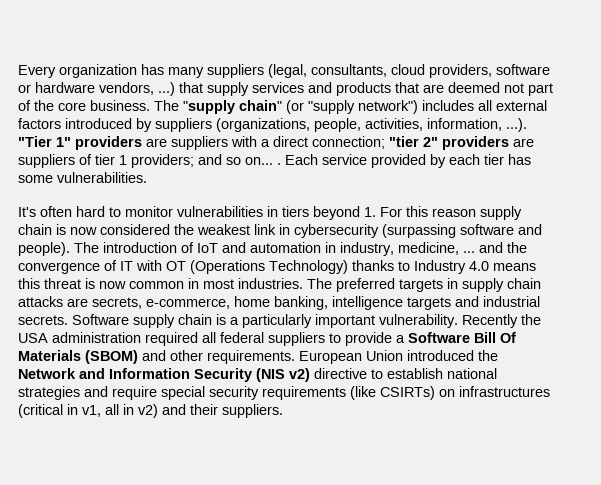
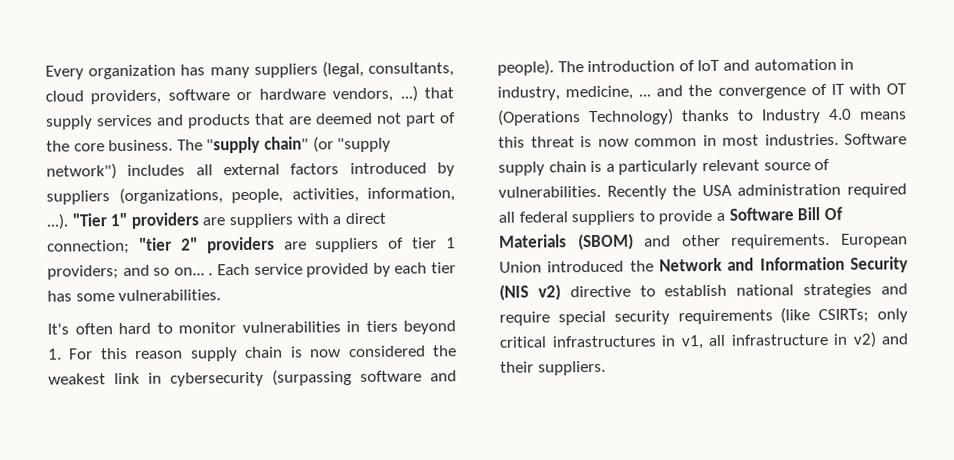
- The preferred targets in supply chain attacks are secrets, e-commerce, home banking, intelligence targets and industrial secrets.
- Software supply chain is a particularly important vulnerability.
+ Software supply chain is a particularly relevant source of vulnerabilities.
- European Union introduced the Network and Information Security (NIS v2) directive to establish national strategies and require special security requirements (like CSIRTs) on infrastructures (critical in v1, all in v2) and their suppliers.
+ European Union introduced the Network and Information Security (NIS v2) directive to establish national strategies and require special security requirements (like CSIRTs; only critical infrastructures in v1, all infrastructure in v2) and their suppliers.

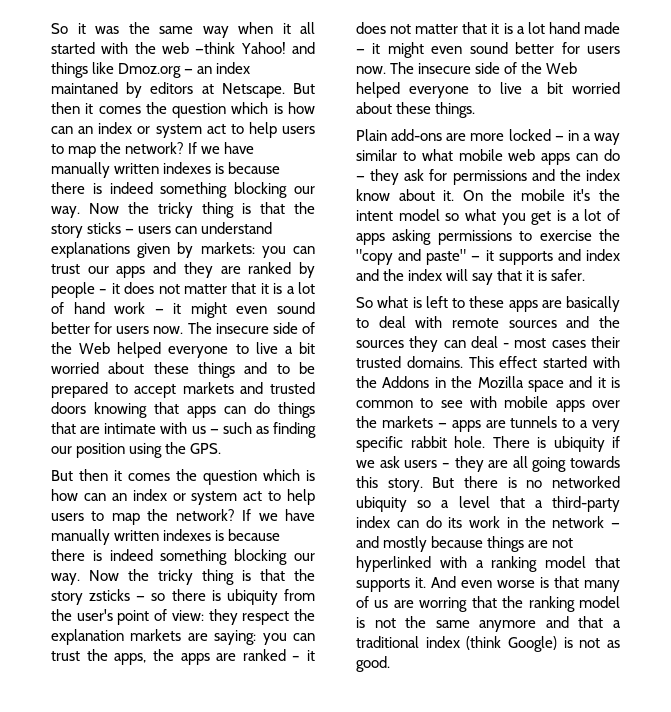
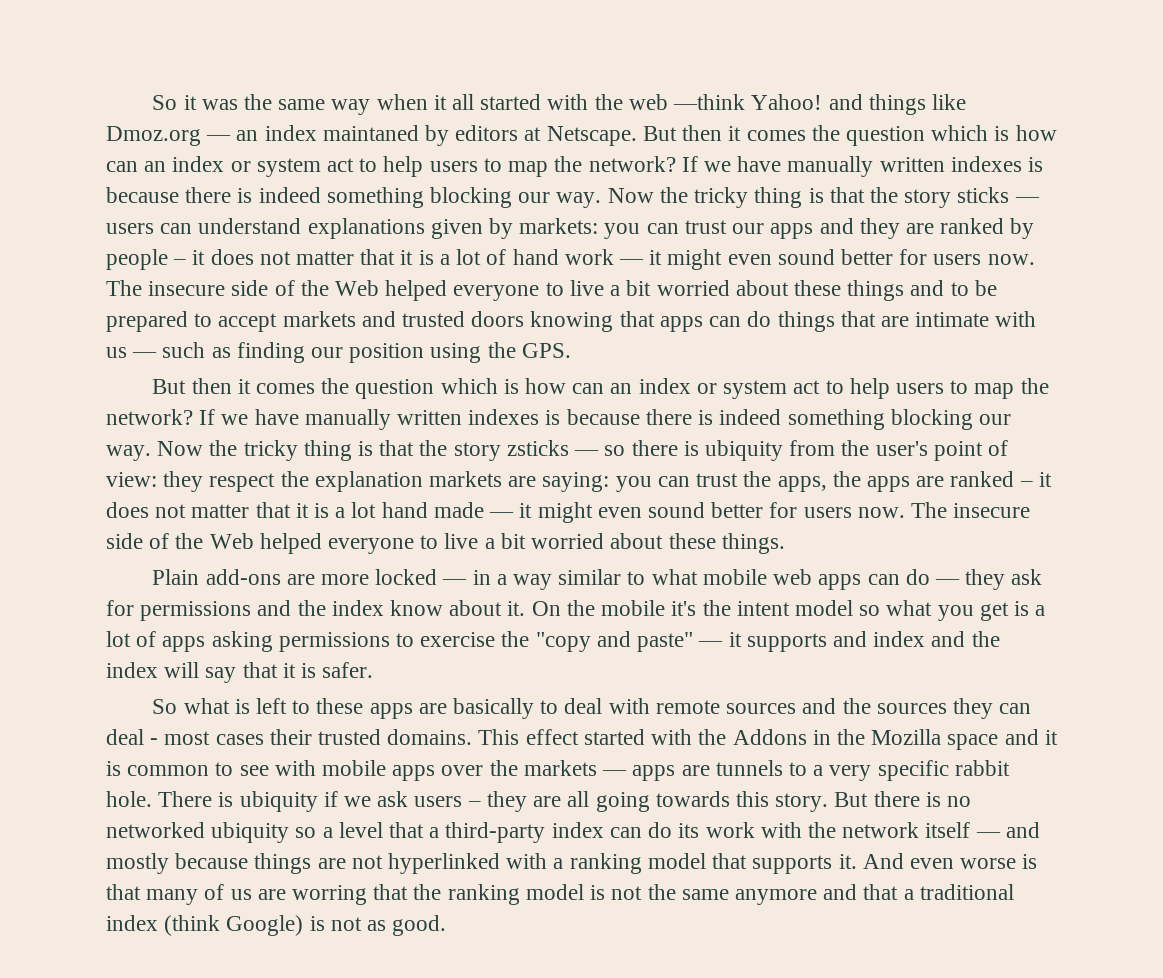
- But there is no networked ubiquity so a level that a third-party index can do its work in the network — and mostly because things are not hyperlinked with a ranking model that supports it.
+ But there is no networked ubiquity so a level that a third-party index can do its work with the network itself — and mostly because things are not hyperlinked with a ranking model that supports it.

------------------------

# Task instructions
Scan the data above for the word "supports" and report every line where it is found.

# Exercise answer
- But there is no networked ubiquity so a level that a third-party index can do its work in the network — and mostly because things are not hyperlinked with a ranking model that supports it.
+ But there is no networked ubiquity so a level that a third-party index can do its work with the network itself — and mostly because things are not hyperlinked with a ranking model that supports it.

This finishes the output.